LLM evaluation and guardrails
Prosody Judge
An eight-rubric LLM-as-a-judge pipeline with async batching, multi-run self-consistency, structured outputs, uncertainty flags, checkpoints, and spend limits.
actual recorded API cost
8 rubrics × 3 self-consistency runs
generic AI sample vs human sample in smoke calibration
Architecture
System path
- 01Lyrics + process trace
- 028 independent rubrics
- 033 judge runs per dimension
- 04Mean · stdev · consensus
- 05JSON signal + review flags
Problem
A single LLM score looks precise while hiding prompt sensitivity and judge variance. Prosody Judge evaluates generated lyrics and their attached process traces for a future training loop, but it must surface uncertainty instead of converting taste into fake ground truth.
Hardest decision: pay for repeated judgments
One judge call per rubric was cheap and unstable. The current pipeline runs every dimension three times at temperature 0.7, then records the mean, standard deviation, raw runs, and a consensus flag. That triples judge spend, but gives downstream code a reason to route disagreement cases to humans.
scores = await asyncio.gather(*[
judge_dimension(item, rubric) for _ in range(3)
])
result = {
"mean": statistics.mean(scores),
"stdev": statistics.stdev(scores),
"consensus": max(scores) - min(scores) <= 2,
}
Measured results
The checked-in four-item calibration cost $0.067. In that smoke set, the judge assigned authenticity 8.7 to a human lyric and 2.0 to a deliberately generic AI sample. This proves the pipeline and a coarse sanity check; it does not prove human correlation. The repository says so directly and defines the next gate as at least 100 blinded pairwise human ratings.
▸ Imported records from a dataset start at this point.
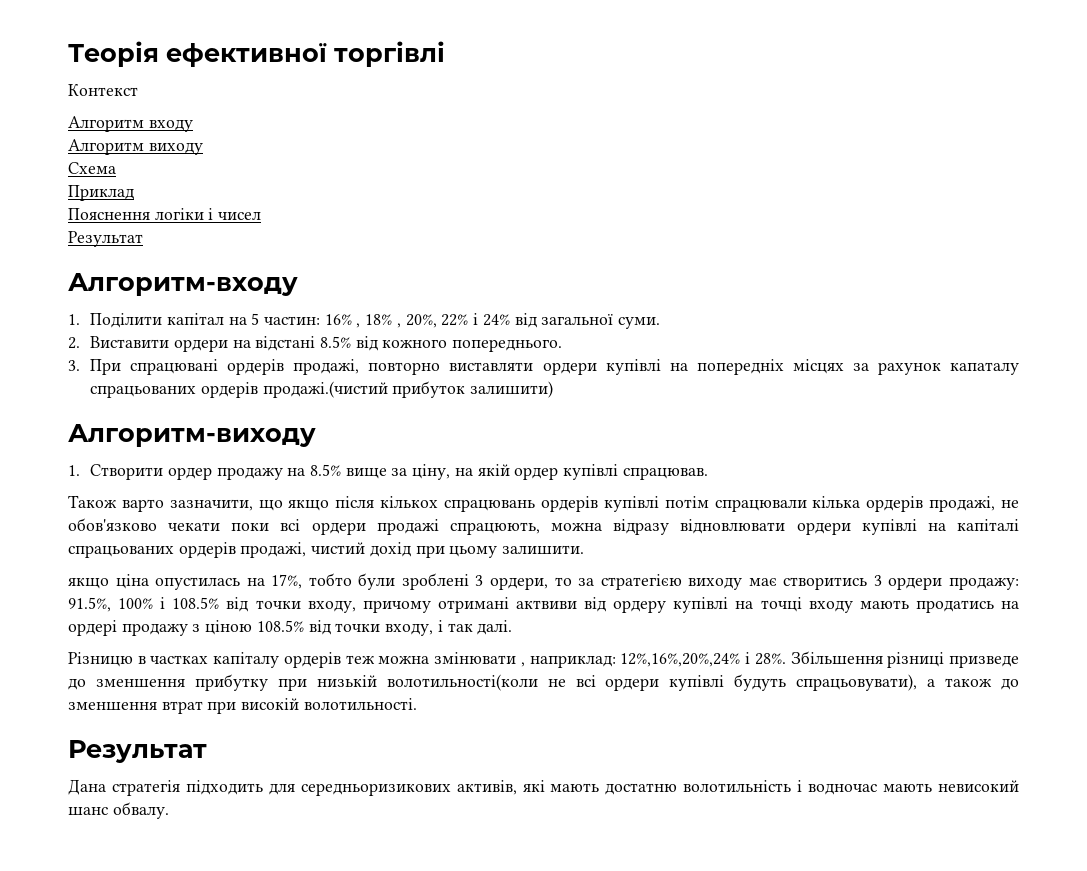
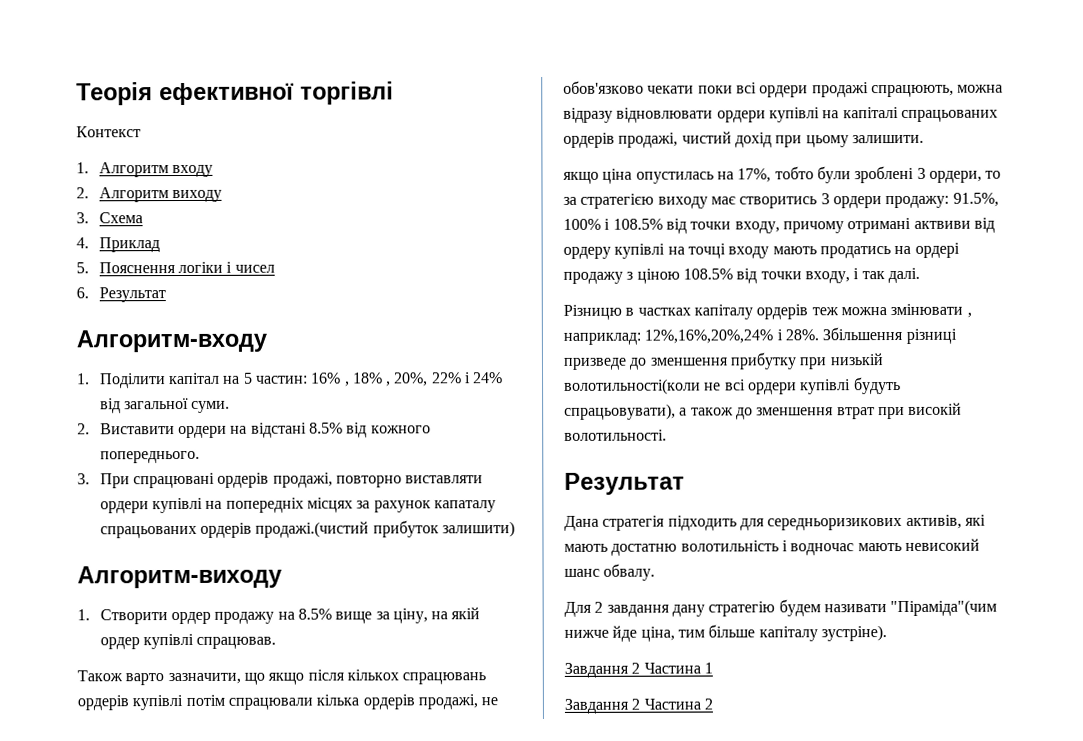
- Алгоритм входу
+ 1. Алгоритм входу
- Алгоритм виходу
+ 2. Алгоритм виходу
- Схема
+ 3. Схема
- Приклад
+ 4. Приклад
- Пояснення логіки і чисел
- Результат
+ 5. Пояснення логіки і чисел
+ 6. Результат
+ Для 2 завдання дану стратегію будем називати "Піраміда"(чим нижче йде ціна, тим більше капіталу зустріне).
+ Завдання 2 Частина 1
+ Завдання 2 Частина 2

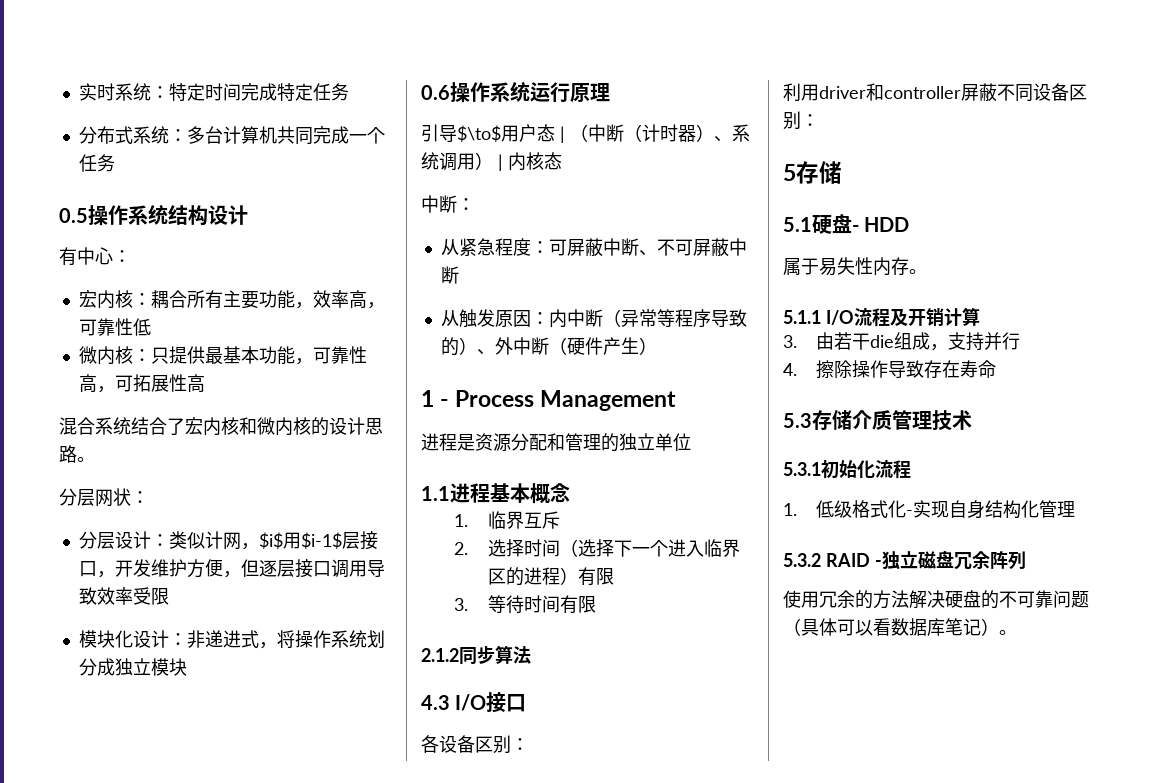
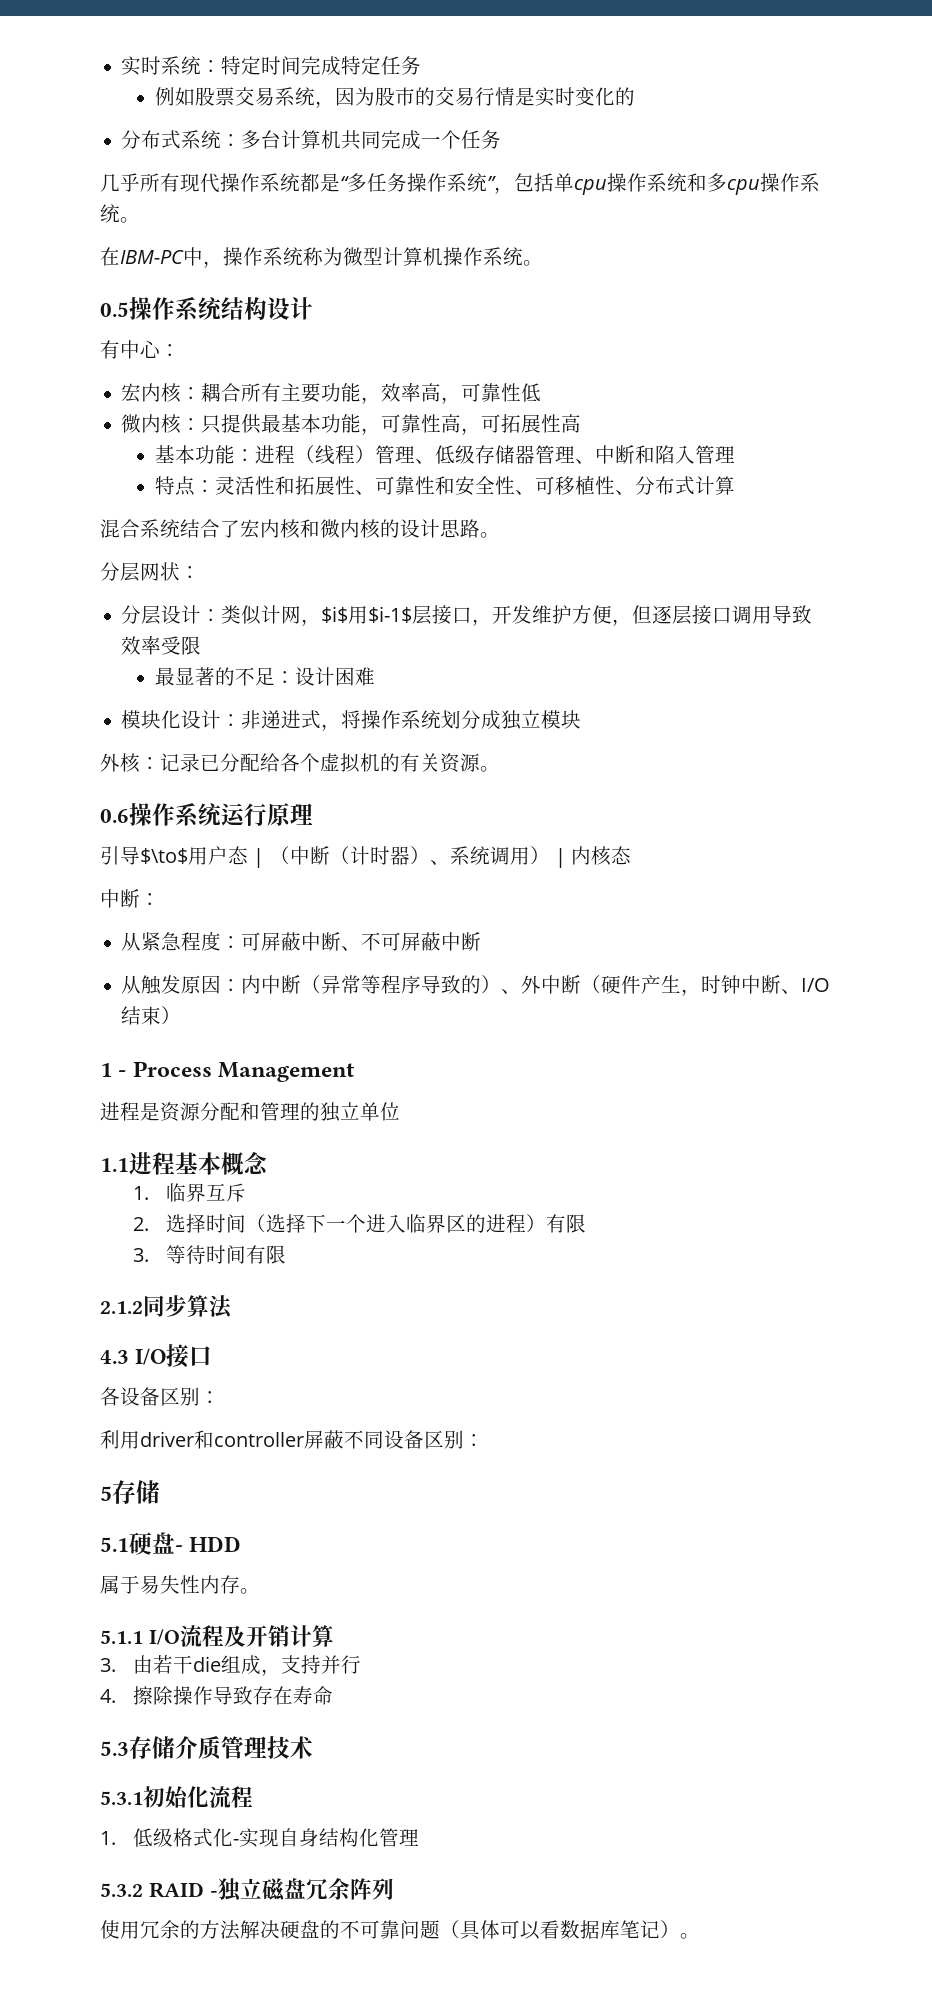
+ 例如股票交易系统，因为股市的交易行情是实时变化的
+ 几乎所有现代操作系统都是“多任务操作系统”，包括单cpu操作系统和多cpu操作系统。
+ 在IBM-PC中，操作系统称为微型计算机操作系统。
+ 基本功能：进程（线程）管理、低级存储器管理、中断和陷入管理
+ 特点：灵活性和拓展性、可靠性和安全性、可移植性、分布式计算
+ 最显著的不足：设计困难
+ 外核：记录已分配给各个虚拟机的有关资源。
- 从触发原因：内中断（异常等程序导致的）、外中断（硬件产生）
+ 从触发原因：内中断（异常等程序导致的）、外中断（硬件产生，时钟中断、I/O结束）

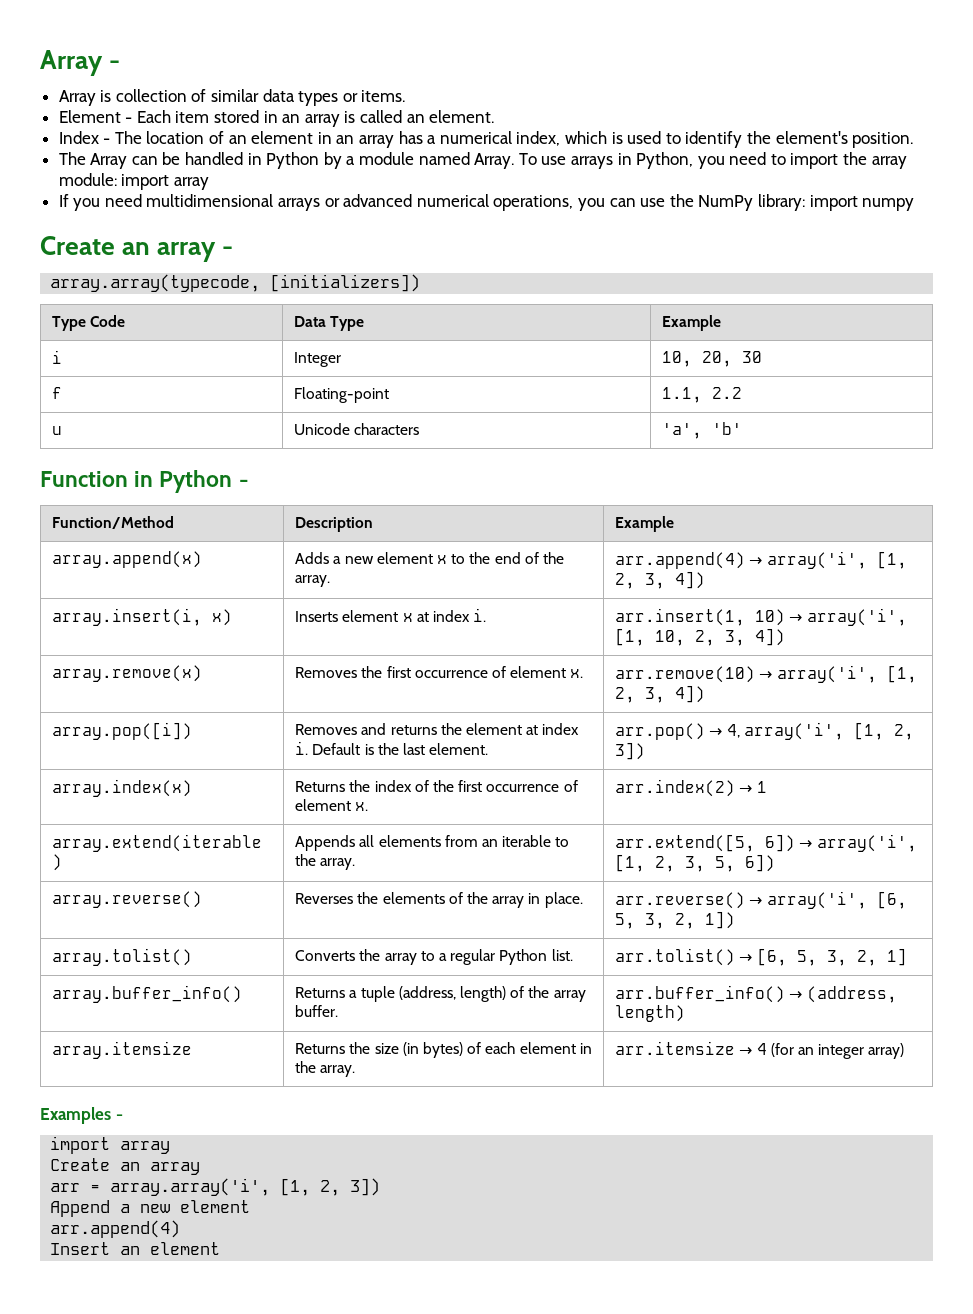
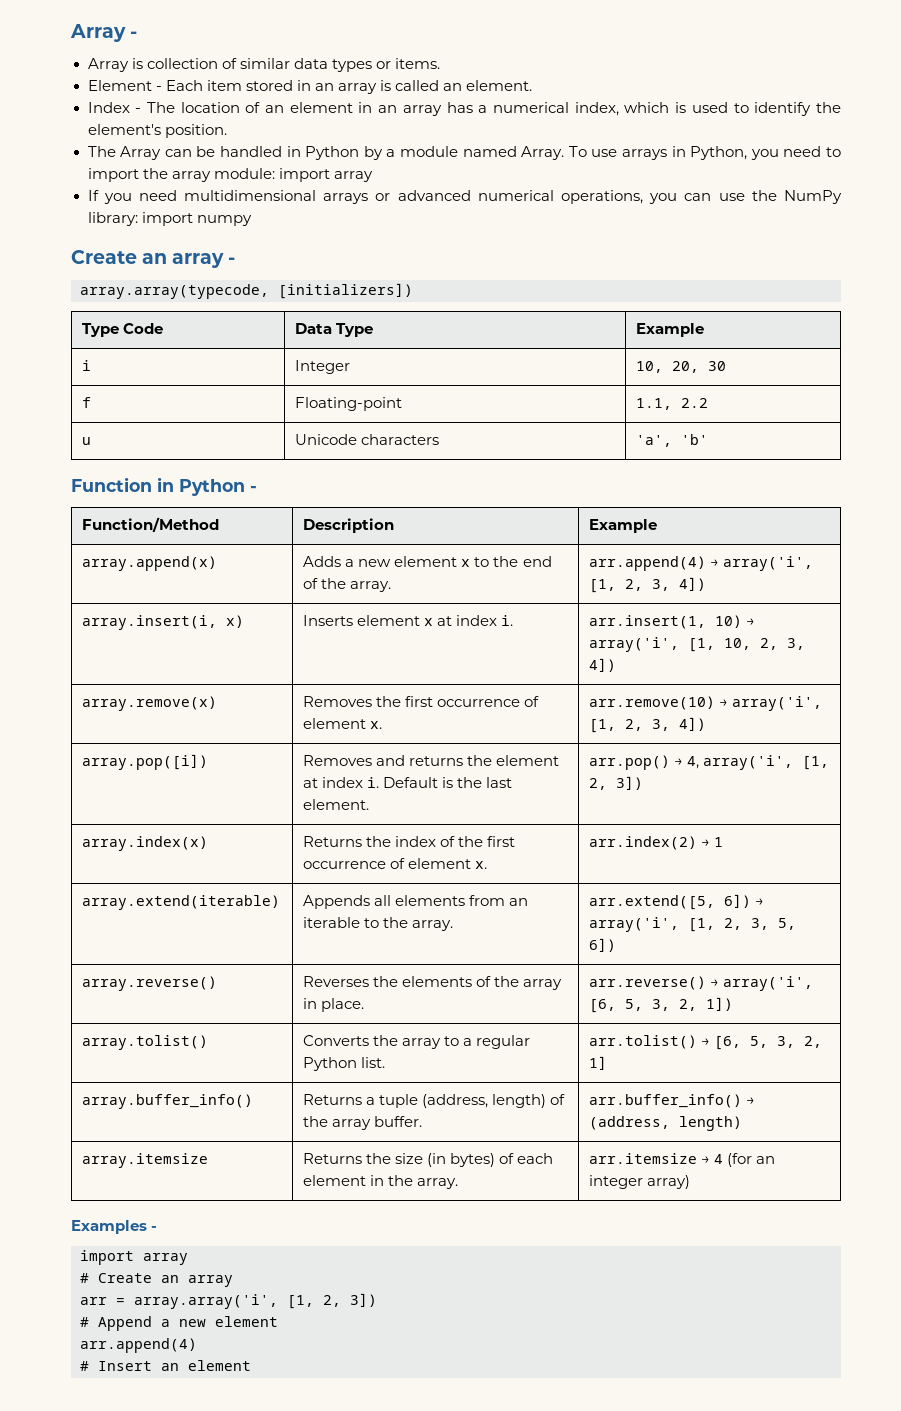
  Examples -
  import array
- Create an array
+ # Create an array
- Append a new element
+ # Append a new element
- Insert an element
+ # Insert an element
Failure recovery and observability
Async calls are concurrency-bounded. Batch evaluation records per-item failures without discarding successful results. The process-judging path appends JSONL checkpoints, skips completed record IDs on resume, and checks a caller-supplied USD budget between chunks. Each output records model, run count, timestamp, cost, and rubric-level reasoning.
What I would change at scale
Before using scores for GRPO rewards or preference data, I would measure agreement against human raters, version every rubric and model identifier, and monitor score-distribution drift. The current result is an instrument under calibration, not an oracle.